▶ _WORK INSTRUCTION_:
From the entries below, copy out every line with "port" in it.

****

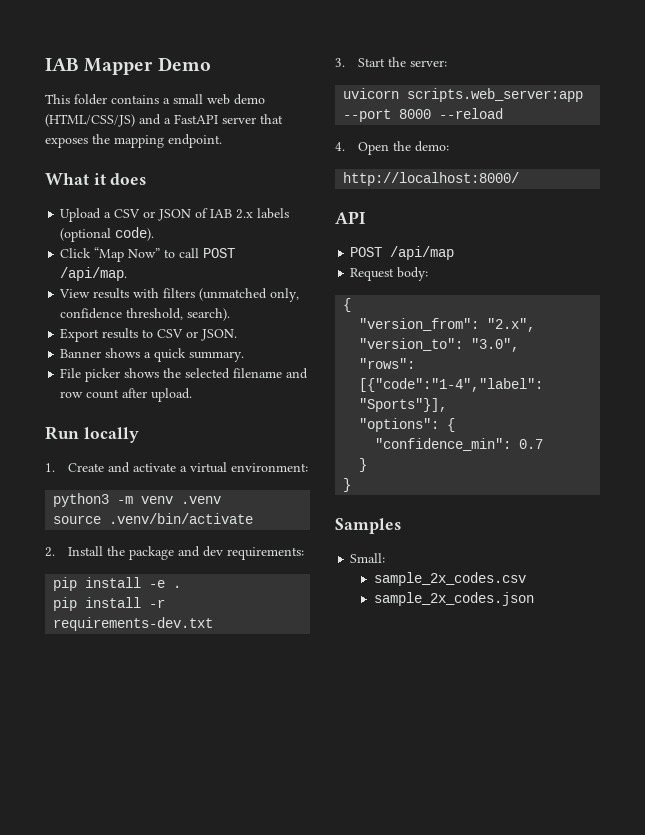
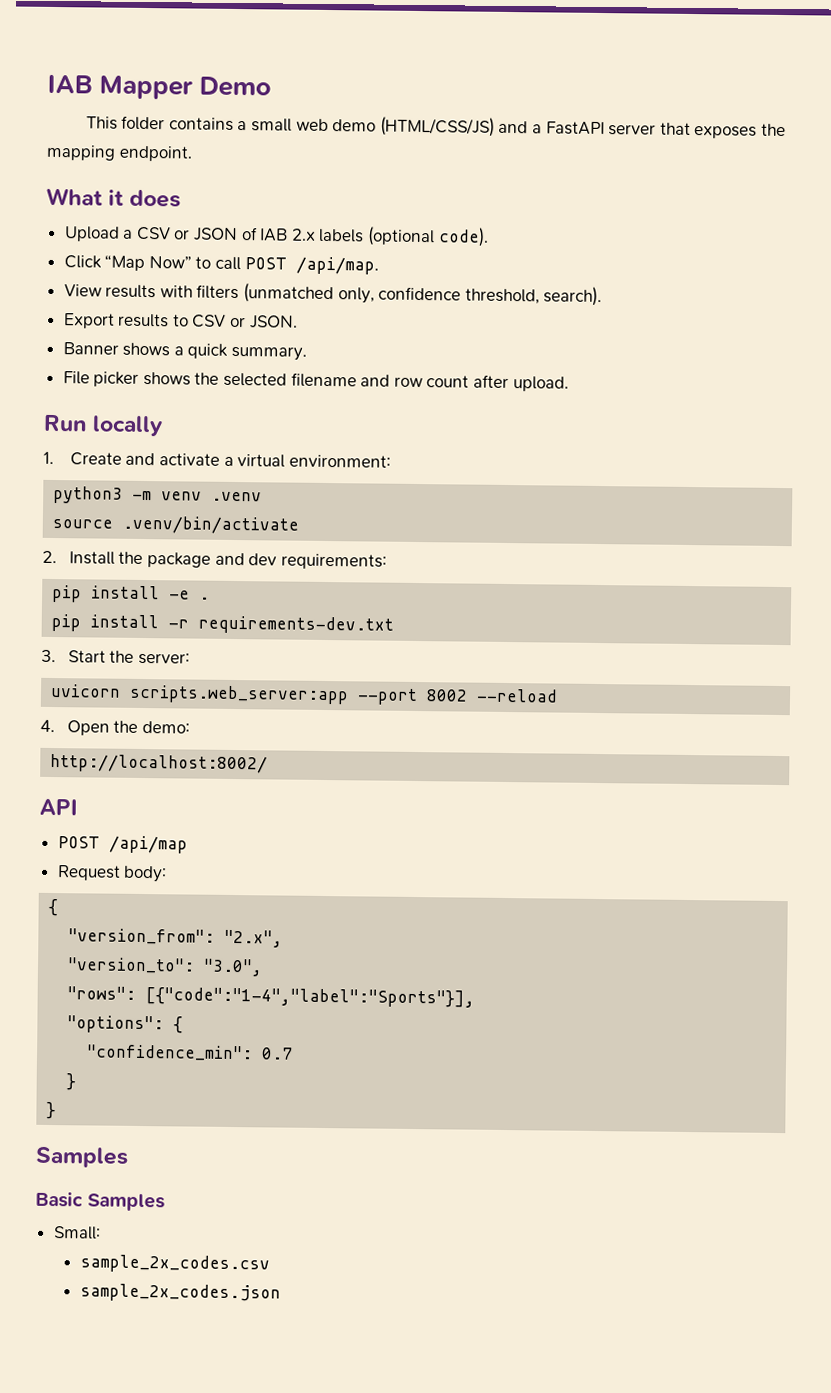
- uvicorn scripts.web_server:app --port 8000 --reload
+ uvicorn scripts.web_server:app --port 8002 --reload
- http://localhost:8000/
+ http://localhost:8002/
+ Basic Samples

****

▶ _EXERCISE SOLUTION_:
- uvicorn scripts.web_server:app --port 8000 --reload
+ uvicorn scripts.web_server:app --port 8002 --reload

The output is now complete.